A worthwhile year-end list

One of the things I’ve always loathed about the end of a year is the flood of year-end lists that seems to be a requirement to mark another passage of the Earth around the sun. It was bad enough in newspapers (“every one of our movie critics shares his 10 best and worst movies of 2005…”), but the Internet has carried the trend to new extremes. It seems nearly everyone with a blog is offering a year-end list of something, usually predictions. (Incidentally, BusinessWeek carried a great piece titled “The 10 Worst Economic Predictions of 2005,” which included, at the top of the list, this gem from the Tropical Meteorology Project of Colorado State University: “The U.S. will have fewer hurricanes in 2005 than in 2004.”)

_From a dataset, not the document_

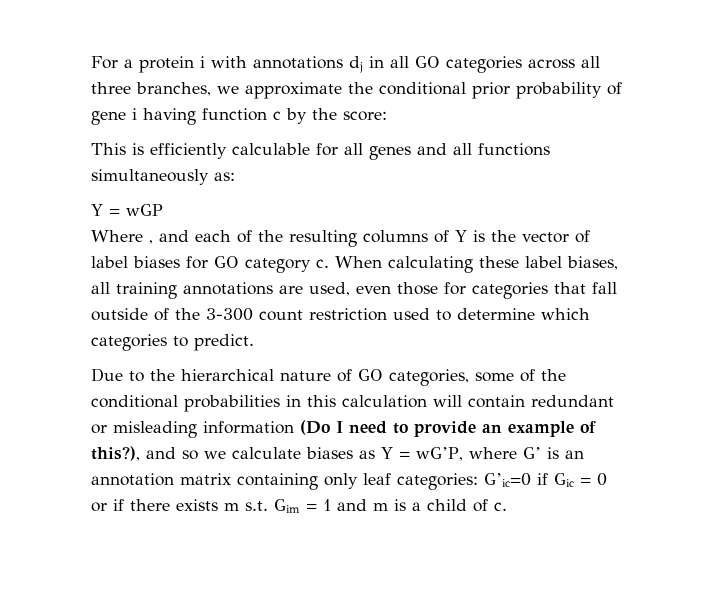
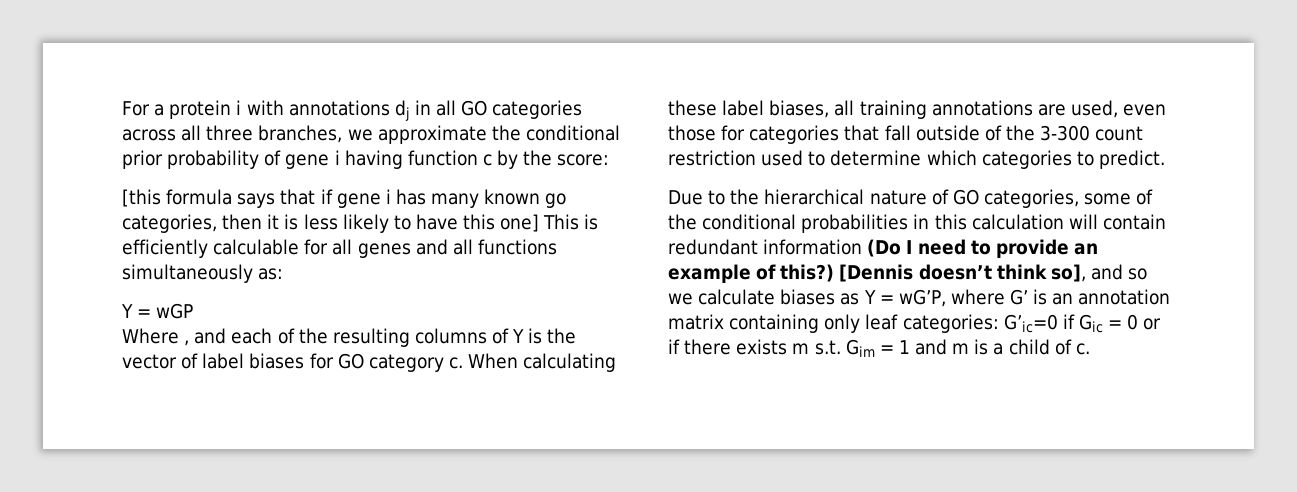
- This is efficiently calculable for all genes and all functions simultaneously as:
+ [this formula says that if gene i has many known go categories, then it is less likely to have this one] This is efficiently calculable for all genes and all functions simultaneously as:
- Due to the hierarchical nature of GO categories, some of the conditional probabilities in this calculation will contain redundant or misleading information (Do I need to provide an example of this?), and so we calculate biases as Y = wG’P, where G’ is an annotation matrix containing only leaf categories:
+ Due to the hierarchical nature of GO categories, some of the conditional probabilities in this calculation will contain redundant information (Do I need to provide an example of this?) [Dennis doesn’t think so], and so we calculate biases as Y = wG’P, where G’ is an annotation matrix containing only leaf categories:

Over at BlogPulse, on the other hand, there’s a list worth looking at. The blog monitoring service has compiled a series of lists based on actual metrics, such as the top blogs of 2005, the top posts, top media sources, and top Wikipedia references. “BlogPulse scoured a year’s worth of blog posts, links and trends to summarize and illustrate the year in blogging—what, why and how and in what order,” according to the site.

BlogPulse 2005 Year in Review

Another good one comes from Wired, a listing of outrageous statements during the past year (Sony BMG President Thomas Hesse, for example, said, ““Most people don’t even know what a rootkit is, so why should they care about it?”).